I sat beside Lucy on the bed. She was wriggling into a pair of jeans, and when she stood to pull them over her hips, I stayed where I was. My head felt oddly heavy, and for a second I even considered going back to sleep.
Lucy drew a sweater on over her head and looked at her watch. “Five thirty, Joe. You have a party, don’t you?”
I nodded. “The lawyers, cabin five.”
“No rush, then.” Lucy rolled her eyes a little. “I think you’ll find they won’t mind a little extra shut-eye.”
I’d heard them, too, as I was going to bed. They’d arrived the afternoon before, up from Springfield or Worcester or some other midsize New England city down on its luck, and spent most of the day in town ogling the scenery and laying in enough snacks, beer, and ice to feed a frat house. They asked me after dinner if I could take them out the next morning, “someplace special.” A pleasant enough bunch of fellows, I thought, though lately it had seemed to be raining lawyers. They’d said they wanted to get an early start, though everybody does.

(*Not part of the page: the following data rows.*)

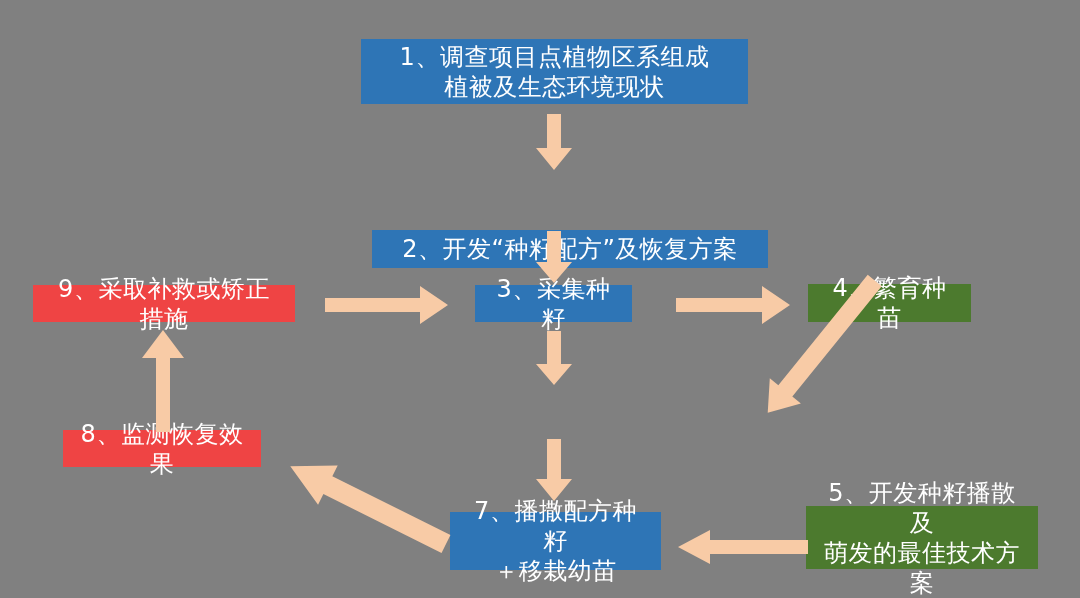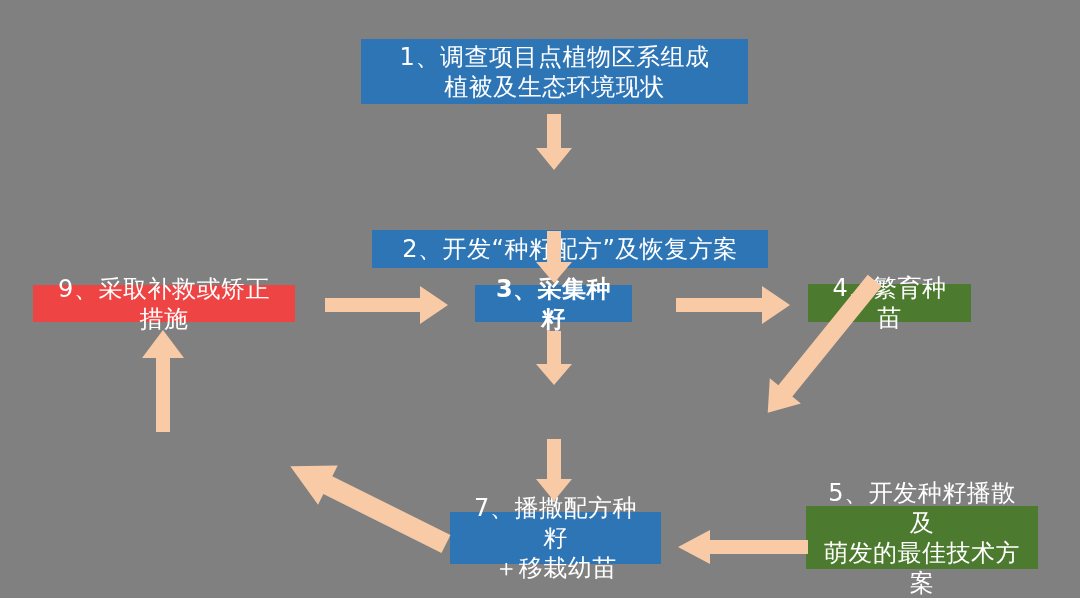"3、采集种籽" .node-3 { font-weight: bold -> none }
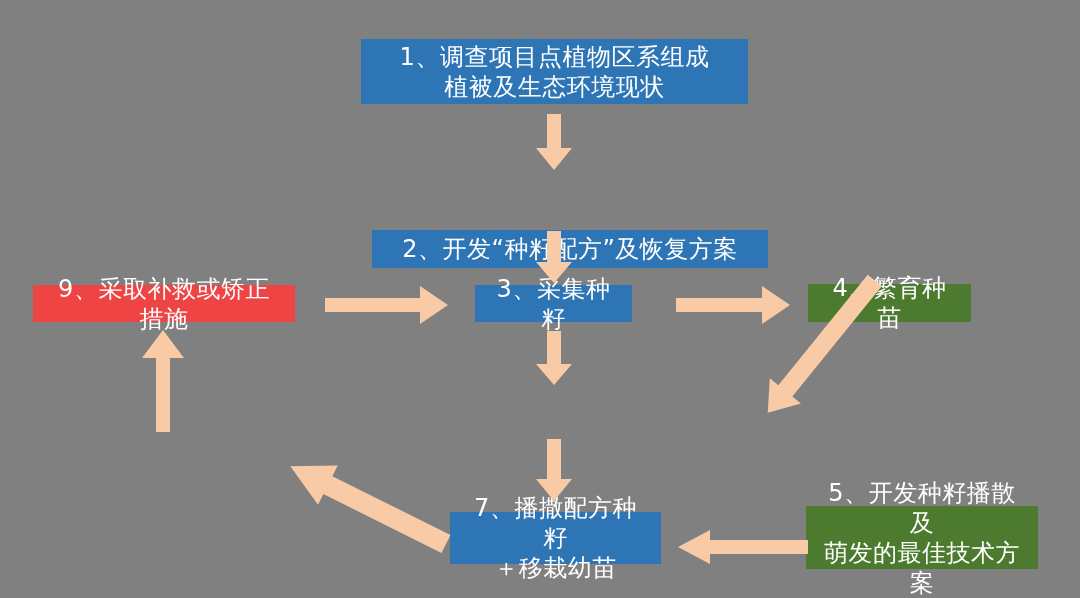"8、监测恢复效果" div.node { html: none -> <div>8、监测恢复效果</div> }
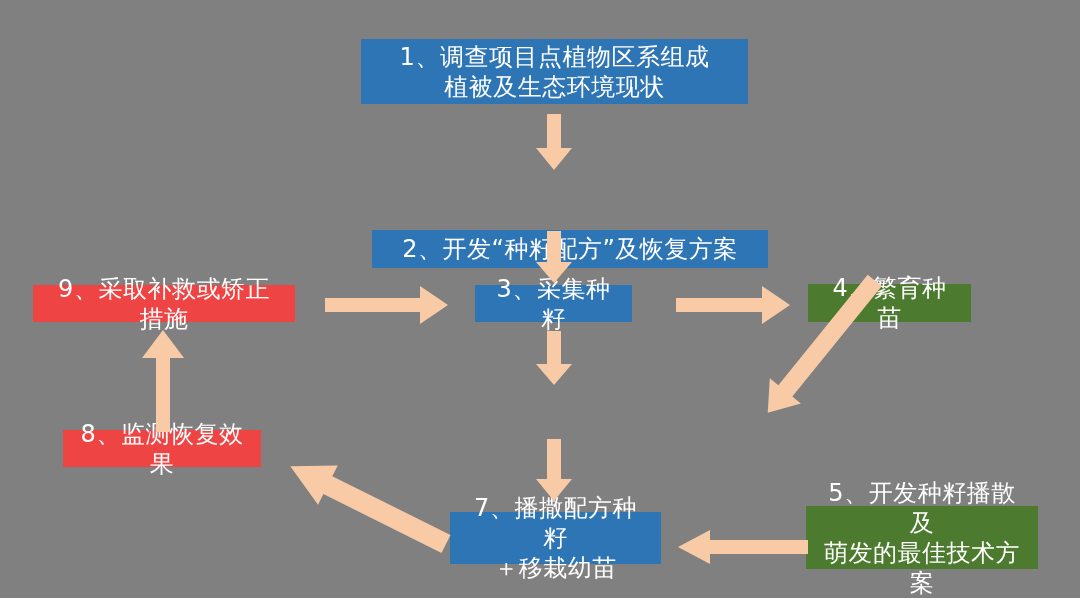"7、播撒配方种籽" .node-7 { height: 52px -> 58px }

“They want to get drunk, it’s their problem.” I heard the grumpiness in my voice and let it ride. “They said early, early’s what they’ll get. I thought I’d take them up to the old Zisko Dam. Not much action anywhere else.”
At the mirror, Lucy pulled her hair back into a ponytail. “The show must go on, I guess. I’ll put together some box lunches for them. Bring the radio with you, too, all right?”
I was watching her face in the mirror. “The radio? Why do I need the radio?”
She turned back to me with a correcting look and slid into her shoes. “For Harry, Joe,” she said. “For Harry.”
By the time the pickup was loaded it was just six, the sky already lit from end to end though dawn was still a few minutes off. I thought I’d give the lawyers a few extra minutes of sleep, so I drank a quick cup of coffee with Lucy in the kitchen; we had two girls from the high school helping out that summer, but they wouldn’t come in till six thirty when their shifts started. I helped Lucy with the sandwiches and snacks and pop-if the lawyers wanted anything harder, it was on their nickel-put these in the truck with the rest of the gear, and drove down the trace to their cabin.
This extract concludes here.